The mayor of Calais has banned the distribution of food to migrants in a bid to prevent the establishment of a new refugee camp barely four months after the "Jungle" shanty-town was demolished.
Natacha Bouchart, from the centre-right Les Republicains party, said she would implement policies "to prevent the distribution of meals to migrants", the Guardian reported.
Legal documents setting out the restrictions were put up in the vicinity of the camp on Thursday. Officials have already obstructed attempts by local charities to open showers for teenage migrants in the town.
Food distribution volunteers said they had been forced to do so in secret because of a heightened police presence. Refugee charities said they would ignore the ban but were taking legal advice.
The mayoral decree said the "regular, persistent and large presence of individuals distributing meals to migrants" in the area around the site of the former camp posed a threat to the peace and security of the area.
It banned any "repeated, prolonged gatherings" in the area, in effect making food distribution an offence.
Sarah Arrom, who has been helping to distribute food with the charity Utopia56 for the last four months, said police had fired teargas to prevent volunteers from giving breakfast to about 30 teenagers in a field near the motorway outside the city on Thursday.
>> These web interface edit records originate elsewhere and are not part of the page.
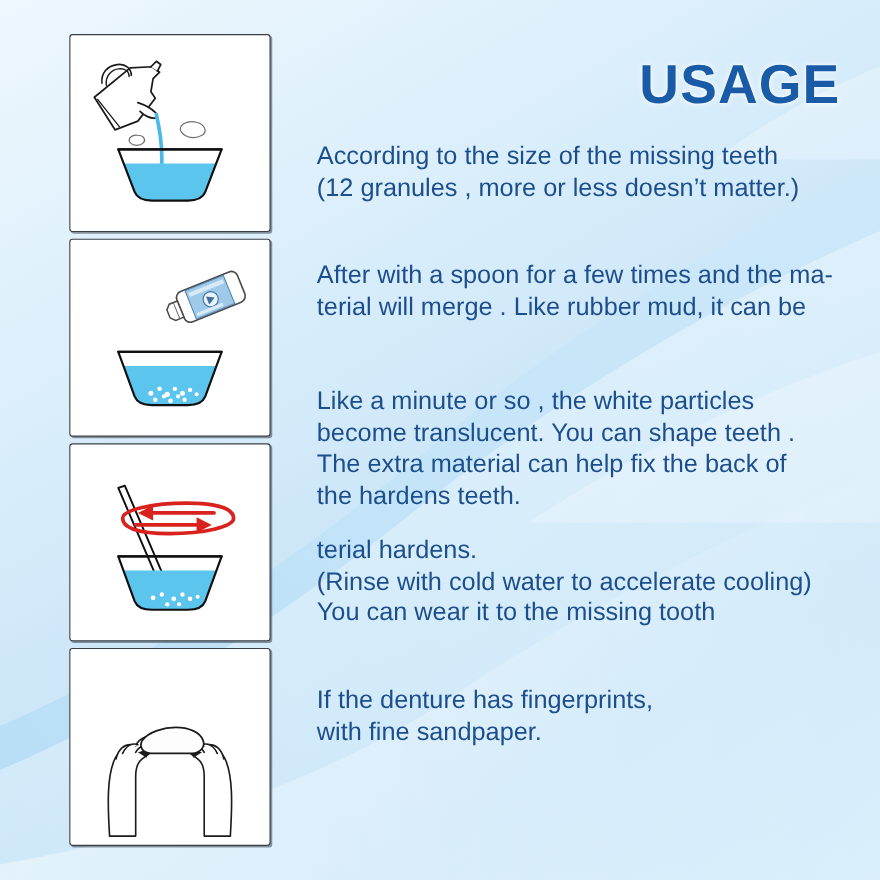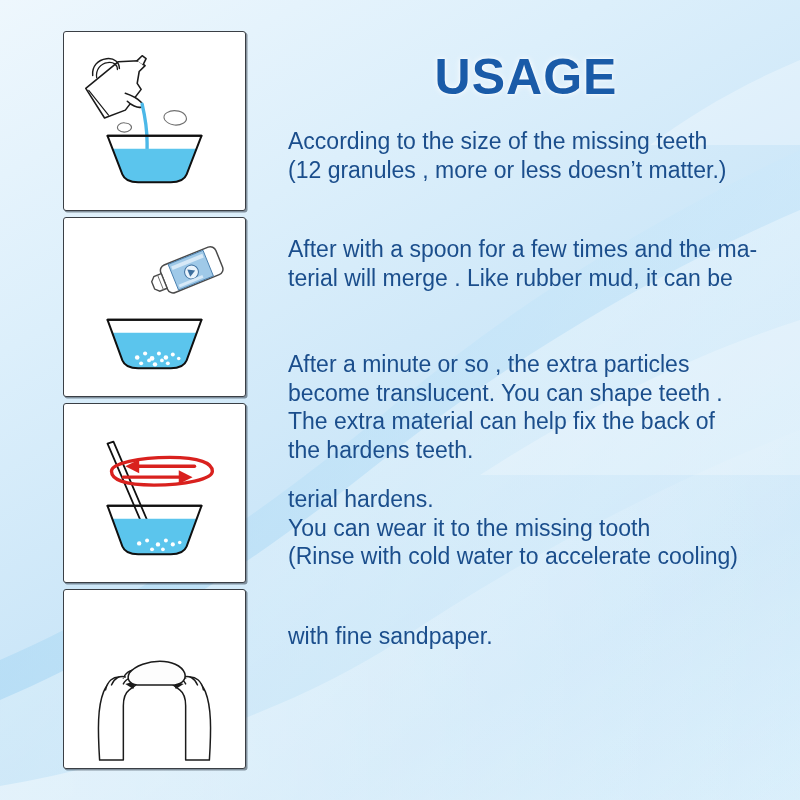--- a/index.html
+++ b/index.html
@@ -66,21 +66,21 @@
     left: 288px;
     top: 0;
     width: 500px;
     height: 800px;
   }
   .title {
     position: absolute;
     left: 0;
     top: 52px;
     width: 476px;
-    text-align: center;
+    text-align: right;
     font-size: 50px;
     font-weight: bold;
     letter-spacing: 1px;
     color: #1a5ba8;
     text-shadow: 0 0 6px rgba(255,255,255,0.95), 0 0 2px rgba(255,255,255,0.9);
     line-height: 1;
   }
   .para {
     position: absolute;
     left: 0;
@@ -287,30 +287,31 @@
       <span class="line">According to the size of the missing teeth</span>
       <span class="line">(12 granules , more or less doesn’t matter.)</span>
     </div>
 
     <div class="para p2">
       <span class="line">After with a spoon for a few times and the ma-</span>
       <span class="line">terial will merge . Like rubber mud, it can be</span>
     </div>
 
     <div class="para p3">
-      <span class="line">After a minute or so , the extra particles</span>
+      <span class="line">Like a minute or so , the white particles</span>
       <span class="line">become translucent. You can shape teeth .</span>
       <span class="line">The extra material can help fix the back of</span>
       <span class="line">the hardens teeth.</span>
     </div>
 
     <div class="para p4">
       <span class="line">terial hardens.</span>
+      <span class="line">(Rinse with cold water to accelerate cooling)</span>
       <span class="line">You can wear it to the missing tooth</span>
-      <span class="line">(Rinse with cold water to accelerate cooling)</span>
     </div>
 
     <div class="para p5">
+      <span class="line">If the denture has fingerprints,</span>
       <span class="line">with fine sandpaper.</span>
     </div>
 
   </div>
 </div>
 
 </body></html>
"They wanted to stop the distribution and they wanted to stop people from sleeping in the area."
"There has never been teargas before when we've been trying to hand out food," Arrom added.
Teenage refugees had been detained by the police twice this week after visiting the Secours Catholique centre, which offers showers for refugees in the city, she said.
"Conditions are becoming more and more problematic for the migrants. They don't sleep, they can't take a shower, they are more and more tired. We are really worried about their future."
Christian Salome, the president of the Auberge des Migrants charity, said a ban would be catastrophic for refugee children. "Adults will always find a way to buy food in the shops, but for minors it will be a real problem -- they have no money at all."
France's Interior Minister Bruno Le Roux said that there would be no new camp in Calais during a visit on Wednesday. However, he added: "We will not prevent the distribution of meals."
It came as more than 400 migrants, mostly unaccompanied children, returned to northern France in recent weeks.
The former Calais camp was home to as many as 10,000 people before it was cleared in October.